As per AIGF, what are the challenges that the online gaming sector is facing? How can we overcome the challenges faced by the skill-gaming industry?

As with any other new industry, vertical or sector to be introduced to the market, challenges are always present well in advance. For online gaming, there has always been an ambiguity of perception amongst the public because of inadequate information available in regards to the online gaming sector.

Currently, the gaming industry follows a self-regulatory model, which incorporates the necessary checks and balances to ensure sufficient responsible gaming and protection of gamers. Regulating this sunrise sector can boost investment trends in states, create jobs and contribute economically.

Over the years, the Indian gaming industry has been working to bring due attention to this sunrise sector. As an industry body, AIGF has been at the forefront of ensuring global best practices for its stakeholders through self-regulation and the Skill Games Charter, which covers all aspects of the online business process. AIGF’s self-regulatory mechanism needs to be recognized and strengthened for uniformity.

Some of the initiatives that need to be considered are: instead of taking restrictive actions against online skill gaming, States should aim to collaborate positively with industry stakeholders to develop a regulatory model that is in the best interests of all parties involved.
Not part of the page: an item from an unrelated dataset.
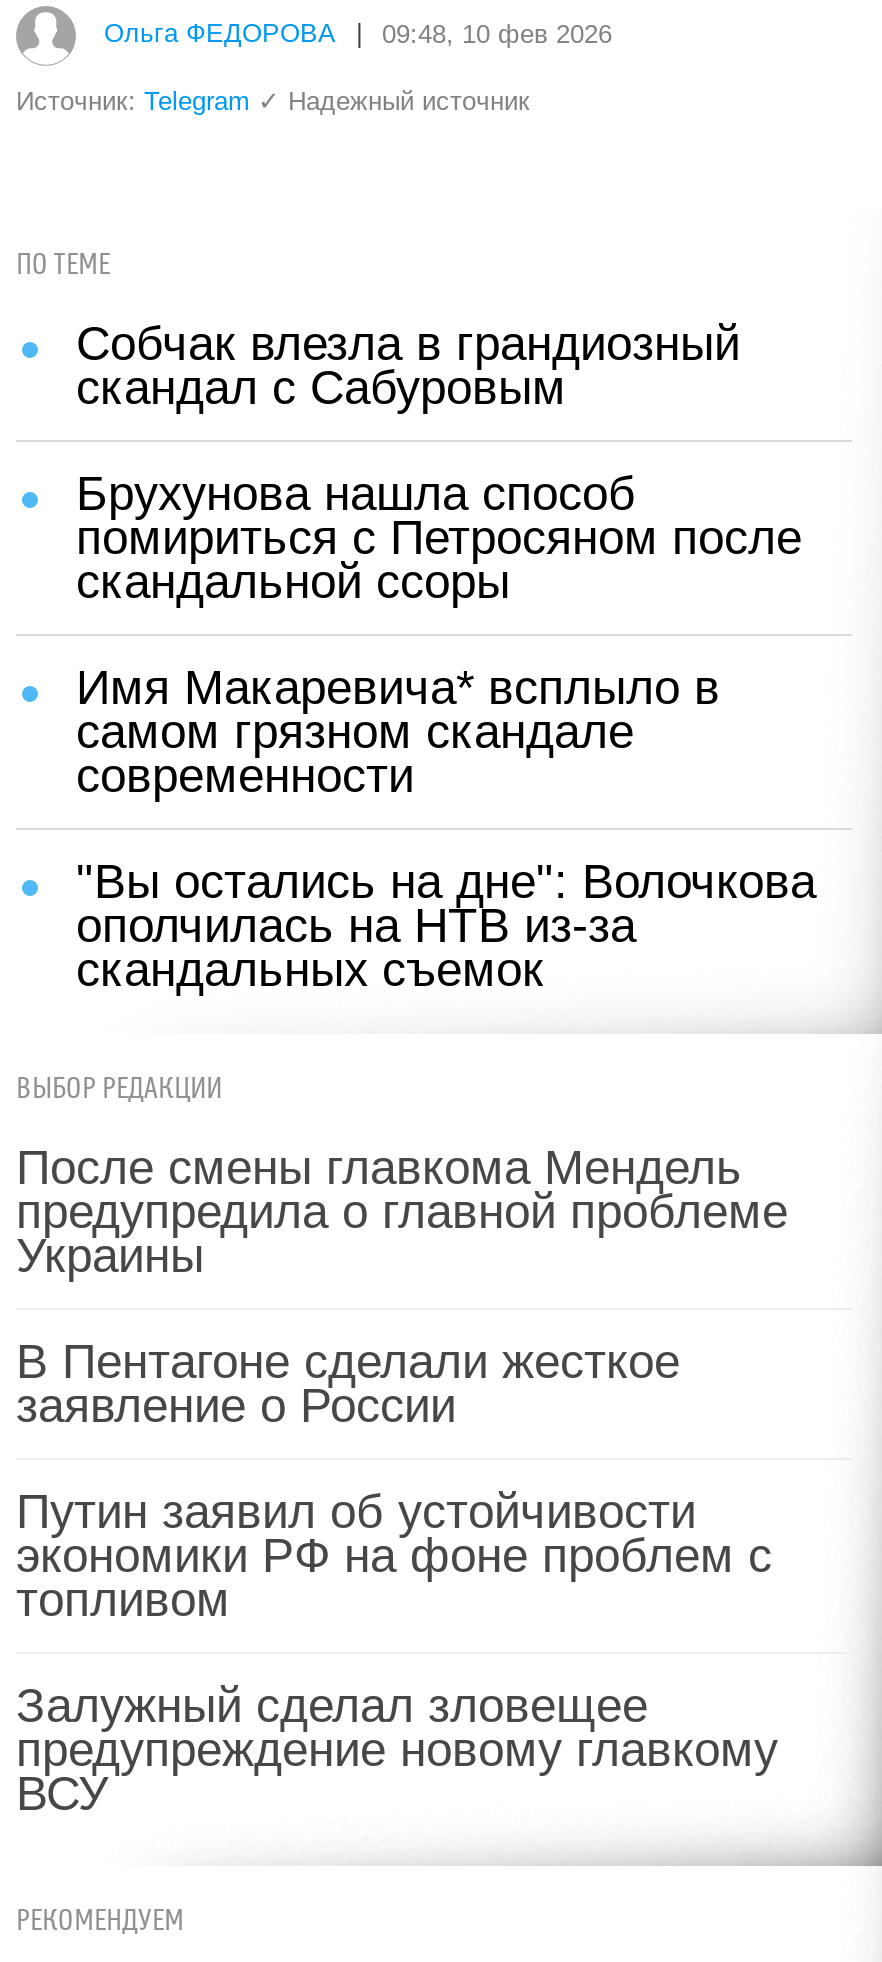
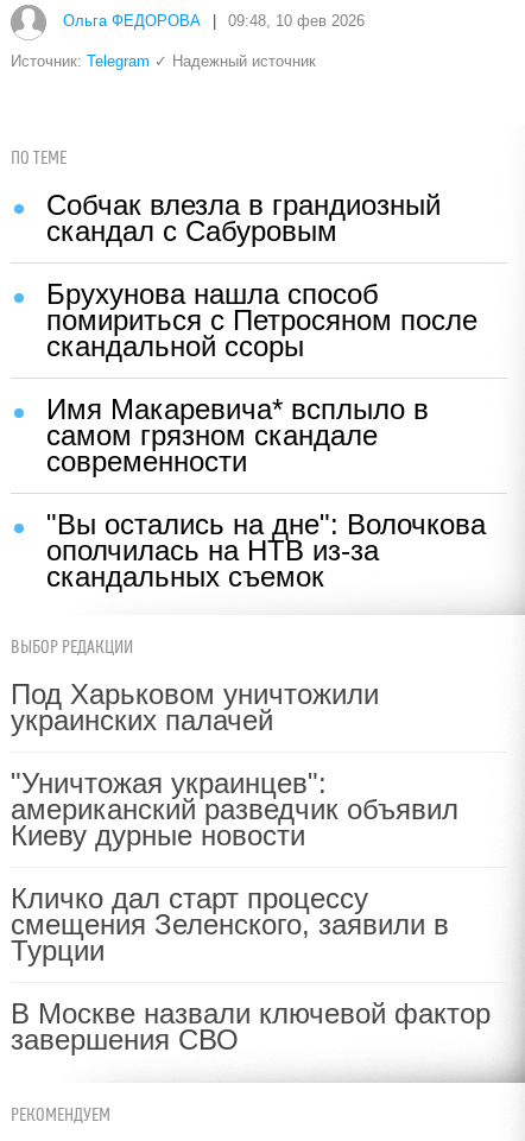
[16,1140,788,1282] После смены главкома Мендель | предупредила о главной проблеме | Украины -> [11,678,379,736] Под Харьковом уничтожили | украинских палачей
[16,1334,680,1432] В Пентагоне сделали жесткое | заявление о России -> [11,767,458,851] "Уничтожая украинцев": | американский разведчик объявил | Киеву дурные новости
[16,1484,772,1626] Путин заявил об устойчивости | экономики РФ на фоне проблем с | топливом -> [11,882,449,966] Кличко дал старт процессу | смещения Зеленского, заявили в | Турции
[16,1678,778,1820] Залужный сделал зловещее | предупреждение новому главкому | ВСУ -> [11,997,491,1056] В Москве назвали ключевой фактор | завершения СВО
AIGF and its advisory panel of domain experts will be happy to assist in playing a consultative role with the relevant policy-makers for this.

How can we empower and inform people that a game of skill is not a game of chance and all real-money gaming does not necessarily involve gambling?

The Indian gaming industry has been working to bring due attention to some relevant issues facing the sector:

  • Spreading awareness at the State level, where differentiation needs to be made between illegal gambling and betting and online skill gaming
  •  In the absence of a central regulation, endorse the self-regulation mechanism of the AIGF (called the AIGF Skill Games Charter), so that there is uniformity
  • Use the AIGF advisory panel experts to assist in working with the State regulators for creating an effective regulatory framework for online skill gaming

Where is online gaming heading in the next five years?

The online skill gaming industry has been consistently growing in the excess of 30 per cent CAGR over the last three years. As per the EY-FICCI Report of 2021, the online gaming segment grew 18 per cent in 2020 to reach Rs 7.7 billion, as online gamers increased by 20 per cent from 300 million in 2019 to 360 million, transaction-based game revenues increased by 21 per cent due to fantasy sports and casual gaming revenues increased by 8eight per cent, led by in-app purchases.

It is estimated that the online gaming industry will continue to grow and reach 500 million gamers by 2025 to become the third-largest segment of the Indian M&E sector.

We believe that with the much-needed support of the relevant policymakers across the States and the Center, India can become an online gaming superpower in the near future.